The human gut microbiome plays a major role in the production of vitamins, enzymes, and other compounds that digest and metabolize food and regulate our immune system (1). It can be considered as an extra organ, with remarkable dynamics and a major impact on our physiology. The composition of the gut microbiome can be considered as a complex trait, with the quantitative variation in the microbiome affected by a large number of host and environmental factors, each of which may have only a small additive effect, making it difficult to identify the association for each separate item. In this study, we present a systematic metagenomic association analysis of 207 intrinsic and exogenous factors from the LifeLines-DEEP cohort, a Dutch population–based study (2, 3). Our study reveals covariates in the microbiome and, more importantly, provides a list of factors that correlate with shifts in the microbiome composition and functionality.

This study includes stool samples from 1179 LifeLines-DEEP participants from the general population of the northern part of the Netherlands (2). The cohort comprised predominantly Dutch participants; 93.7% had both parents born in the Netherlands. The gut microbiome was analyzed with paired-end metagenomic shotgun sequencing (MGS) on a HiSeq 2000, generating an average of 3.0 Gb of data (about 32.3 million reads) per sample (4). After excluding 44 samples with low read counts, 1135 participants (474 males and 661 females) remained for further analysis. We tested 207 factors with respect to the microbiomes of these participants: 41 intrinsic factors of various physiological and biomedical measures, 39 self-reported diseases, 44 categories of drugs, 5 categories of smoking status, and 78 dietary factors (fig. S1 and table S1). These factors cover dietary habits, lifestyle, medication use, and health parameters. Most of the factors showed a low or modest intercorrelation (table S2, A to C, and fig. S2, A to D); many are highly variable, including, as expected in the Dutch population, the high consumption of milk products and low use of antibiotics. Antibiotic use in the Netherlands is the lowest in Europe, at a level half that of the UK and one-third that of Belgium. To cover health-domain factors relevant to the host immune system and gut health, we collected cell counts for eight different blood cell types, measured blood cytokine concentrations, assessed stool frequency and stool type by Bristol stool score, and measured fecal levels of several secreted proteins, including calprotectin as a marker for the immune system activation, human β-defensin-2 (HBD-2) as a marker for defense against invading microbes, and chromogranin A (CgA) as a marker for neuroendocrine system activation.

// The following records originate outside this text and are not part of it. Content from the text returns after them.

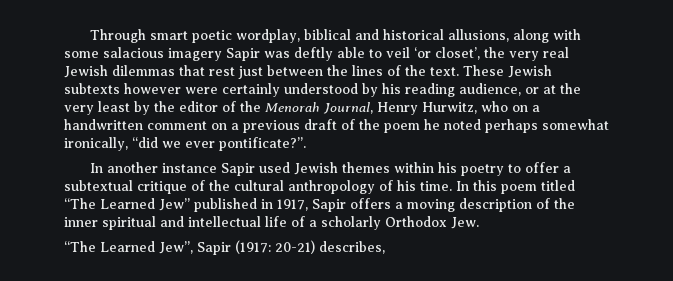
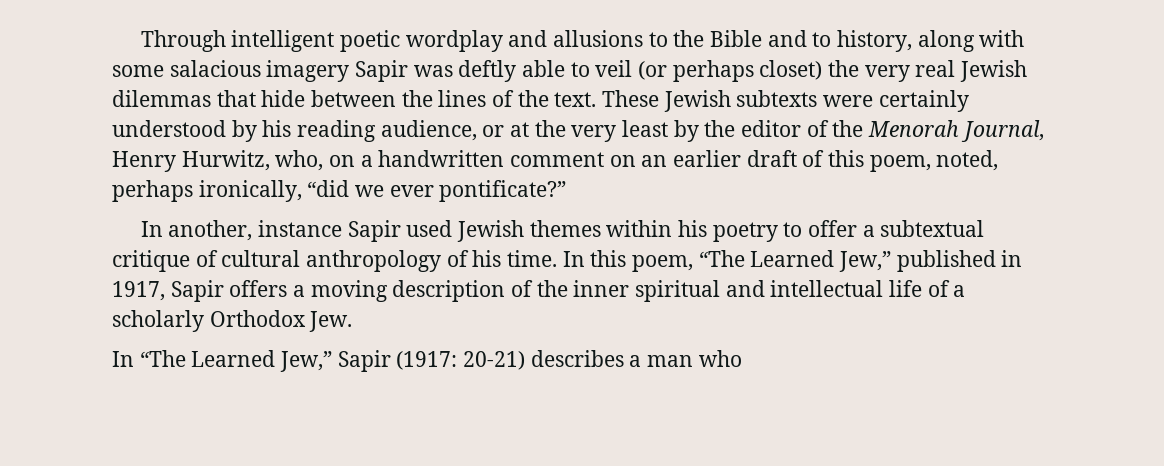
- Through smart poetic wordplay, biblical and historical allusions, along with some salacious imagery Sapir was deftly able to veil ‘or closet’, the very real Jewish dilemmas that rest just between the lines of the text.
+ Through intelligent poetic wordplay and allusions to the Bible and to history, along with some salacious imagery Sapir was deftly able to veil (or perhaps closet) the very real Jewish dilemmas that hide between the lines of the text.
- These Jewish subtexts however were certainly understood by his reading audience, or at the very least by the editor of the Menorah Journal, Henry Hurwitz, who on a handwritten comment on a previous draft of the poem he noted perhaps somewhat ironically, “did we ever pontificate?”.
- In another instance Sapir used Jewish themes within his poetry to offer a subtextual critique of the cultural anthropology of his time.
+ These Jewish subtexts were certainly understood by his reading audience, or at the very least by the editor of the Menorah Journal, Henry Hurwitz, who, on a handwritten comment on an earlier draft of this poem, noted, perhaps ironically, “did we ever pontificate?”
+ In another, instance Sapir used Jewish themes within his poetry to offer a subtextual critique of cultural anthropology of his time.
- In this poem titled “The Learned Jew” published in 1917, Sapir offers a moving description of the inner spiritual and intellectual life of a scholarly Orthodox Jew.
+ In this poem, “The Learned Jew,” published in 1917, Sapir offers a moving description of the inner spiritual and intellectual life of a scholarly Orthodox Jew.
- “The Learned Jew”, Sapir (1917: 20-21) describes,
+ In “The Learned Jew,” Sapir (1917: 20-21) describes a man who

After quality control and removal of sequence reads mapping to the human genome, the microbiome sequence reads were mapped to ~1 million microbial-taxonomy–specific marker genes with MetaPhlAn 2.0 (5) to predict the abundance of microorganisms (fig. S3A). For each participant, we predicted the abundances for 1649 microbial taxonomic clades ranging from four different domains to 632 species (Fig. 1A). Most of the reads (97.6%) came from Bacteria; 2.2% were from Archaea, 0.2% from Viruses, and <0.01% from Eukaryotes. Comparison to previous taxonomic profiles of the same subjects by 16S ribosomal RNA (rRNA) gene sequencing (Fig. 1B) showed that MGS predicted more microbial species but fewer families and genera. At the phylum level, the abundances of dominant bacterial phyla Firmicutes (63.7%) and Bacteroidetes (8.1%) were similar to estimates based on 16S rRNA gene sequencing, but the abundance of Actinobacteria was higher in MGS (22.3%) than 16S (12.3%) (fig. S4). The microbiome quality control project has recently suggested that microbial composition estimates may not be comparable between studies if sample preparation and data analysis are not done in the same way (6). For instance, compared to the composition reported in other studies of a similar size that used different methods (7, 8), our study detected a higher abundance of Actinobacteria but a lower abundance of Bacteroidetes. Notably, all samples in our study were isolated and processed with the same pipeline, ensuring low technical variation and high analysis power to access the association of multiple factors with the microbiome.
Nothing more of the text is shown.